▶ Exercise instructions: Please return, word for word, the line containing "Boxby - Mini" and each line after it through the end of the data below, and nothing else.

(Content revision data)

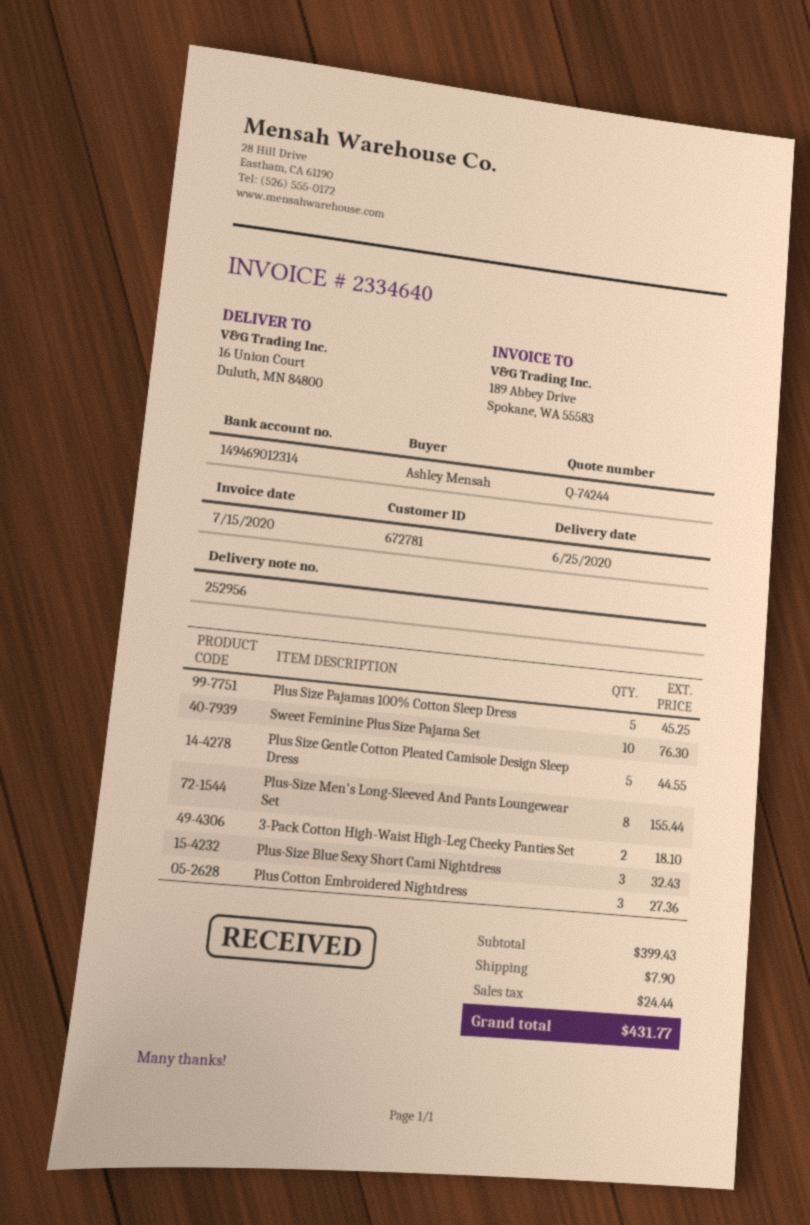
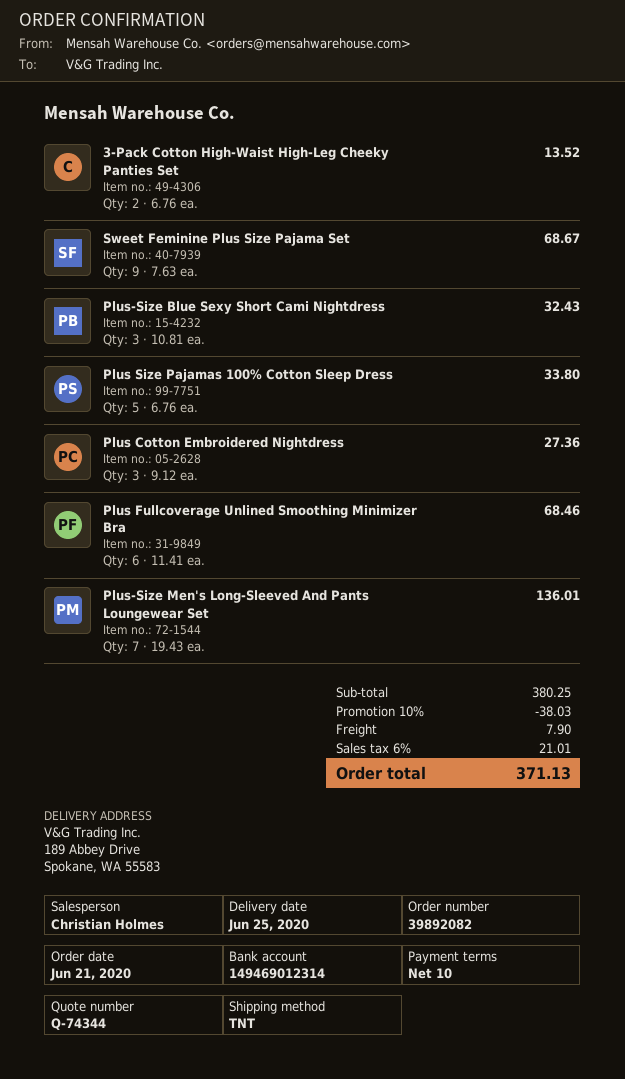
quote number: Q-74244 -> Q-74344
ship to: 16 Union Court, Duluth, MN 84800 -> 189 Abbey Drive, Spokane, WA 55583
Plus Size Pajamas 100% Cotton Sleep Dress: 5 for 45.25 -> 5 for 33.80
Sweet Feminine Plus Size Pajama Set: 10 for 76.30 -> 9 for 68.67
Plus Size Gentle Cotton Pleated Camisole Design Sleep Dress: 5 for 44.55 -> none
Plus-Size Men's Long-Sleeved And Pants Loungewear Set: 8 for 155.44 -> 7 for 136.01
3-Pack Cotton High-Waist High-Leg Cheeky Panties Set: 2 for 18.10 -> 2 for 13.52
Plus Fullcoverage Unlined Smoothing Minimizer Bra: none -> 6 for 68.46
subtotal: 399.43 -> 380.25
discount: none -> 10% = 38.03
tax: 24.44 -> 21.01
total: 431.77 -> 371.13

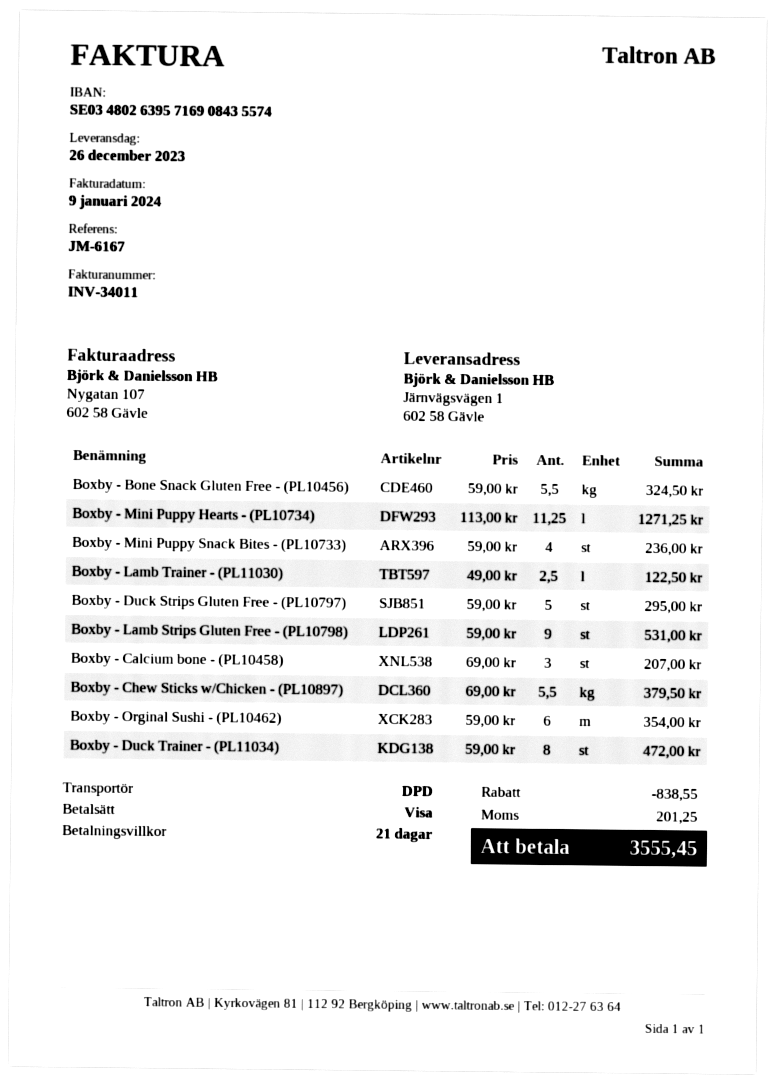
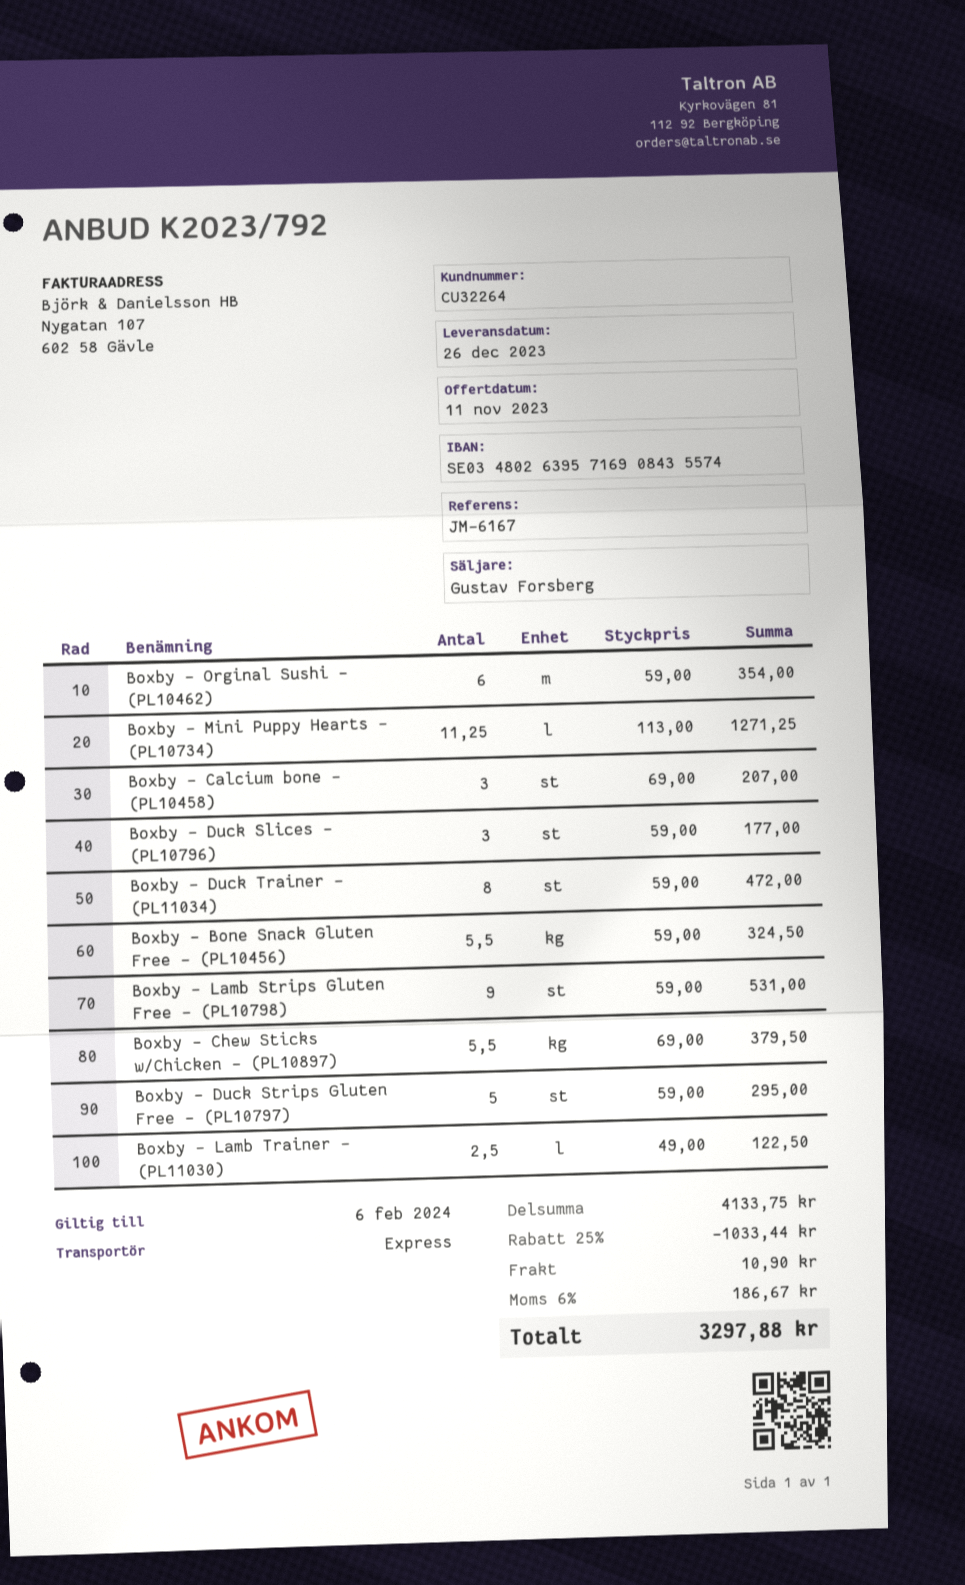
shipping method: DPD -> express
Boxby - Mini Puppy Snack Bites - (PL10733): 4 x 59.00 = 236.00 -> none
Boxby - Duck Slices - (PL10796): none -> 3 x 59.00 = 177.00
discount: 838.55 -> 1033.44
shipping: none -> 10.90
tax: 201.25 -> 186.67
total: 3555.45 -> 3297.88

▶ Solution to this task:
Boxby - Mini Puppy Snack Bites - (PL10733): 4 x 59.00 = 236.00 -> none
Boxby - Duck Slices - (PL10796): none -> 3 x 59.00 = 177.00
discount: 838.55 -> 1033.44
shipping: none -> 10.90
tax: 201.25 -> 186.67
total: 3555.45 -> 3297.88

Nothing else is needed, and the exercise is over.